In your copy, include every line of the listing below exactly but none of the pictures.

BEGIN

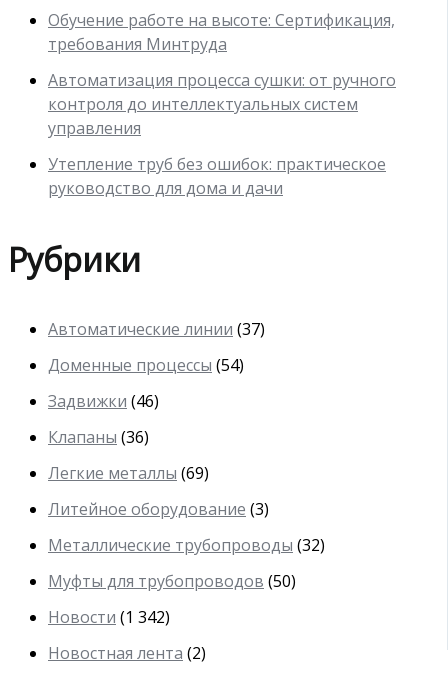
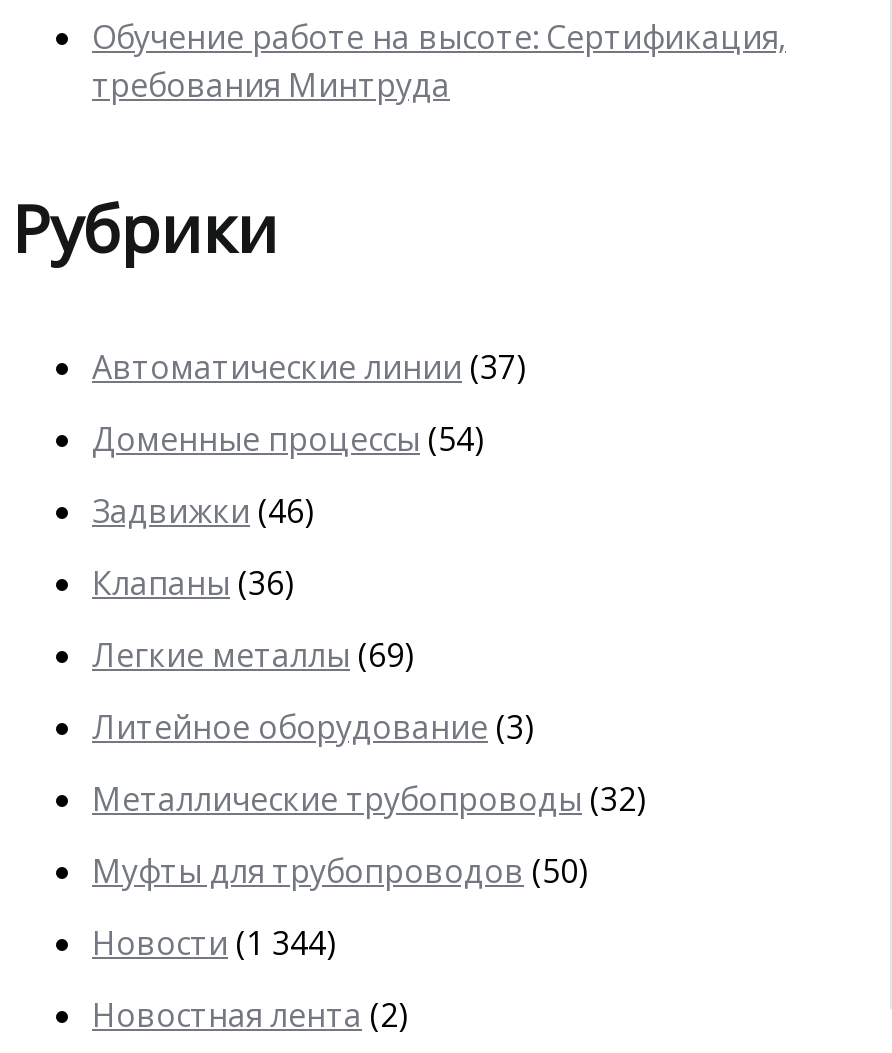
- Автоматизация процесса сушки: от ручного
- контроля до интеллектуальных систем
- управления
- Утепление труб без ошибок: практическое
- руководство для дома и дачи

- Новости (1 342)
+ Новости (1 344)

END

### WRITTEN ANSWER
- Автоматизация процесса сушки: от ручного
- контроля до интеллектуальных систем
- управления
- Утепление труб без ошибок: практическое
- руководство для дома и дачи

- Новости (1 342)
+ Новости (1 344)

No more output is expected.